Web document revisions
◇ ◇ ◇ ◇

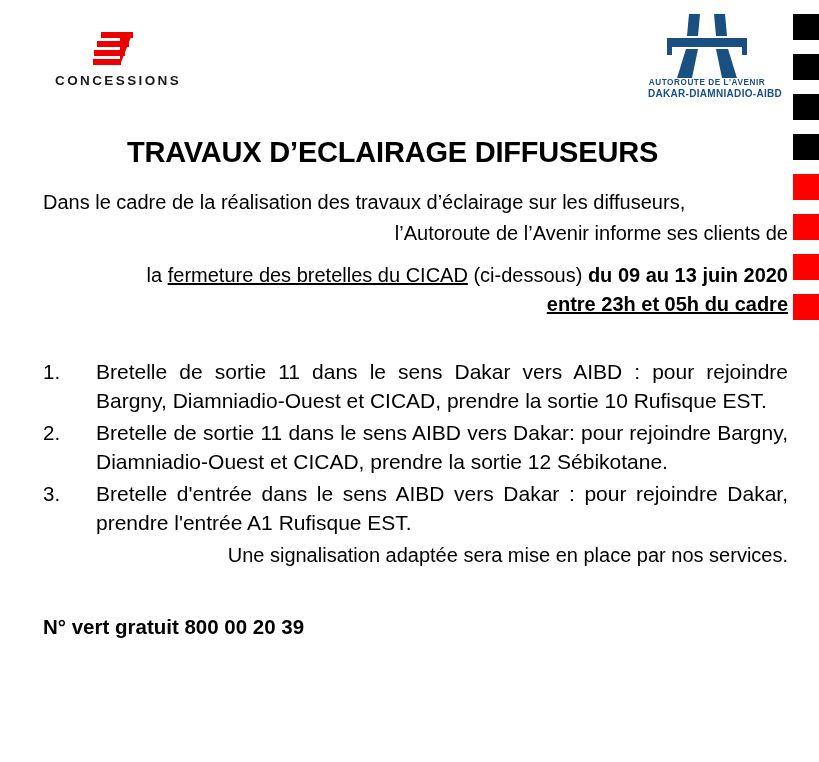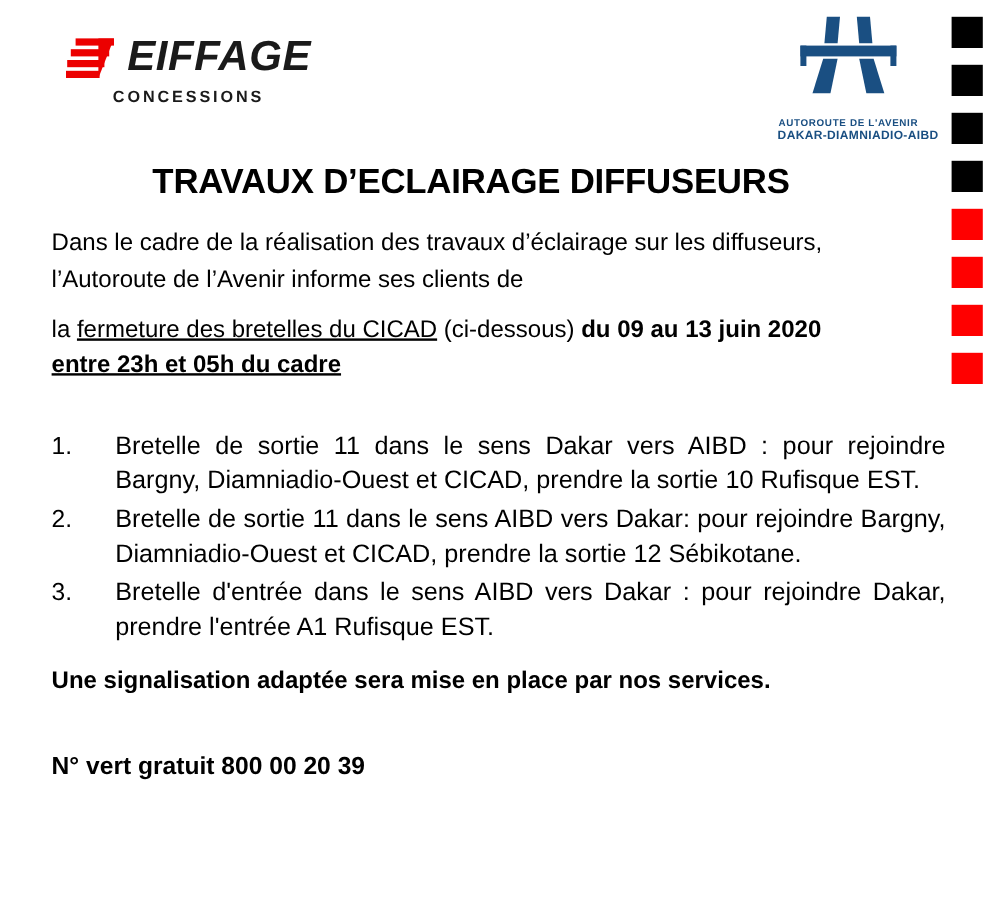--- a/index.html
+++ b/index.html
@@ -90,21 +90,21 @@
     width: 96px;
     height: 66px;
     margin: 0 auto;
     display: block;
   }
   .autoroute-line1 {
     font-size: 8.2px;
     font-weight: bold;
     letter-spacing: 0.55px;
     color: #1a4f82;
-    margin-top: 20px;
+    margin-top: 0;
     white-space: nowrap;
   }
   .autoroute-line2 {
     font-size: 10px;
     font-weight: bold;
     letter-spacing: 0.3px;
     color: #1a4f82;
     margin-top: 1px;
     white-space: nowrap;
   }
@@ -140,21 +140,21 @@
     top: 188px;
     width: 745px;
   }
 
   .para {
     font-size: 20px;
     line-height: 29px;
     text-align: justify;
     margin: 0;
   }
-  .para.no-justify { text-align: left; }
+  .para.no-justify { text-align: right; }
 
   .intro { margin-bottom: 2px; }
   .closure-line { margin-top: 13px; }
 
   .u { text-decoration: underline; }
   .b { font-weight: bold; }
   .bu { font-weight: bold; text-decoration: underline; }
 
   .list {
     margin: 0;
@@ -173,21 +173,21 @@
     font-size: 20.5px;
     line-height: 29px;
   }
   .list-text {
     flex: 1;
     font-size: 21px;
     line-height: 29px;
     text-align: justify;
   }
 
-  .outro-block { margin-top: 16px; font-weight: bold; }
+  .outro-block { margin-top: 4px; }
   .outro-line { margin-top: 12px; }
 
   .hotline {
     margin-top: 42px;
     font-size: 20.5px;
     font-weight: bold;
     line-height: 29px;
   }
 </style>
 </head>
@@ -197,21 +197,20 @@
 
   <div class="eiffage-logo">
     <div class="eiffage-top">
       <div class="eiffage-mark">
         <span class="bar b1"></span>
         <span class="bar b2"></span>
         <span class="bar b3"></span>
         <span class="bar b4"></span>
         <span class="wedge"></span>
       </div>
-      <div class="eiffage-word">EIFFAGE</div>
     </div>
     <div class="eiffage-sub">CONCESSIONS</div>
   </div>
 
   <div class="autoroute-logo">
     <svg class="motorway-icon" viewBox="0 0 96 66">
       <polygon points="30,2 41,2 39,24 28,24" fill="#1a4f82"></polygon>
       <polygon points="55,2 66,2 68,24 57,24" fill="#1a4f82"></polygon>
       <rect x="8" y="26" width="80" height="9" fill="#1a4f82"></rect>
       <rect x="8" y="26" width="5" height="17" fill="#1a4f82"></rect>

◇ ◇ ◇ ◇

TASK GOAL:
The word to find is "span". Copy every line of the data that holds it.

RESULT OF THIS EXERCISE:
         <span class="bar b1"></span>
         <span class="bar b2"></span>
         <span class="bar b3"></span>
         <span class="bar b4"></span>
         <span class="wedge"></span>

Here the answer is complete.